#### Task material

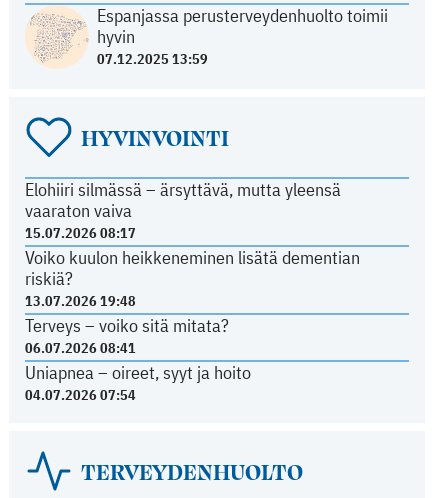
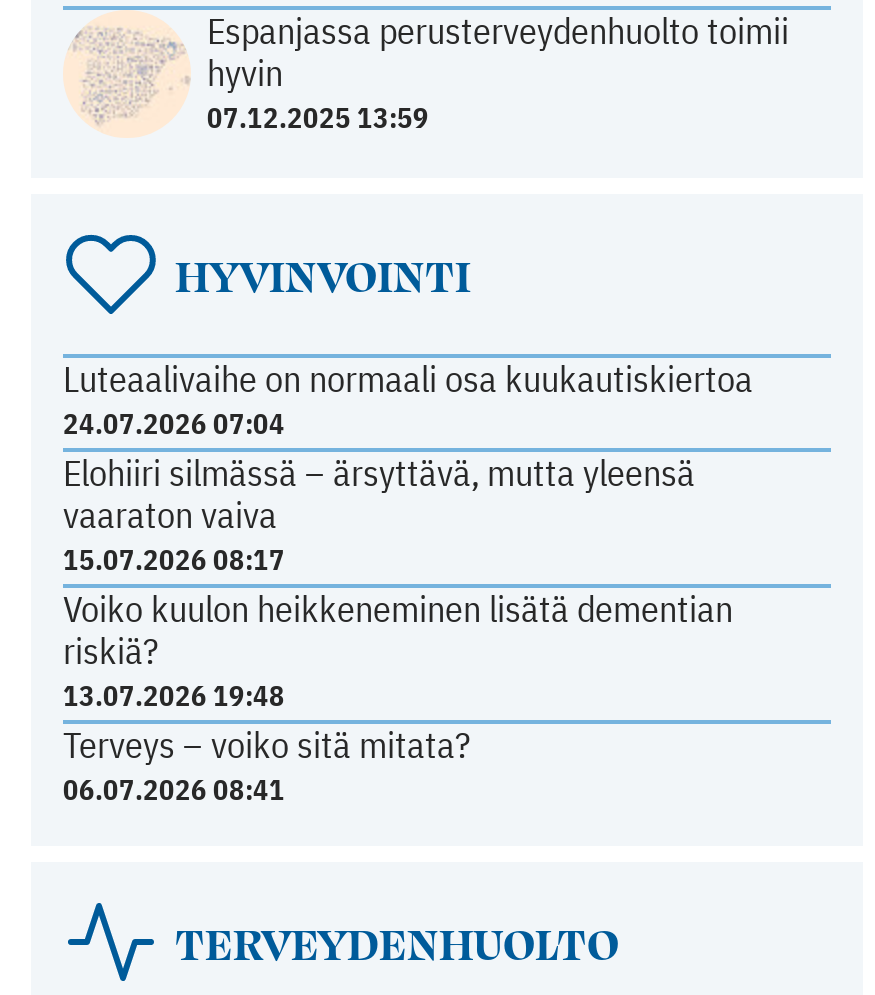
+ Luteaalivaihe on normaali osa kuukautiskiertoa
+ 24.07.2026 07:04

moved down: Elohiiri silmässä – ärsyttävä, mutta yleensä | vaaraton vaiva | 15.07.2026 08:17 | Voiko kuulon heikkeneminen lisätä dementian | riskiä? | 13.07.2026 19:48 | Terveys – voiko sitä mitata? | 06.07.2026 08:41

- Uniapnea – oireet, syyt ja hoito
- 04.07.2026 07:54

########

Without including any picture, retype the entries exactly.

+ Luteaalivaihe on normaali osa kuukautiskiertoa
+ 24.07.2026 07:04

moved down: Elohiiri silmässä – ärsyttävä, mutta yleensä | vaaraton vaiva | 15.07.2026 08:17 | Voiko kuulon heikkeneminen lisätä dementian | riskiä? | 13.07.2026 19:48 | Terveys – voiko sitä mitata? | 06.07.2026 08:41

- Uniapnea – oireet, syyt ja hoito
- 04.07.2026 07:54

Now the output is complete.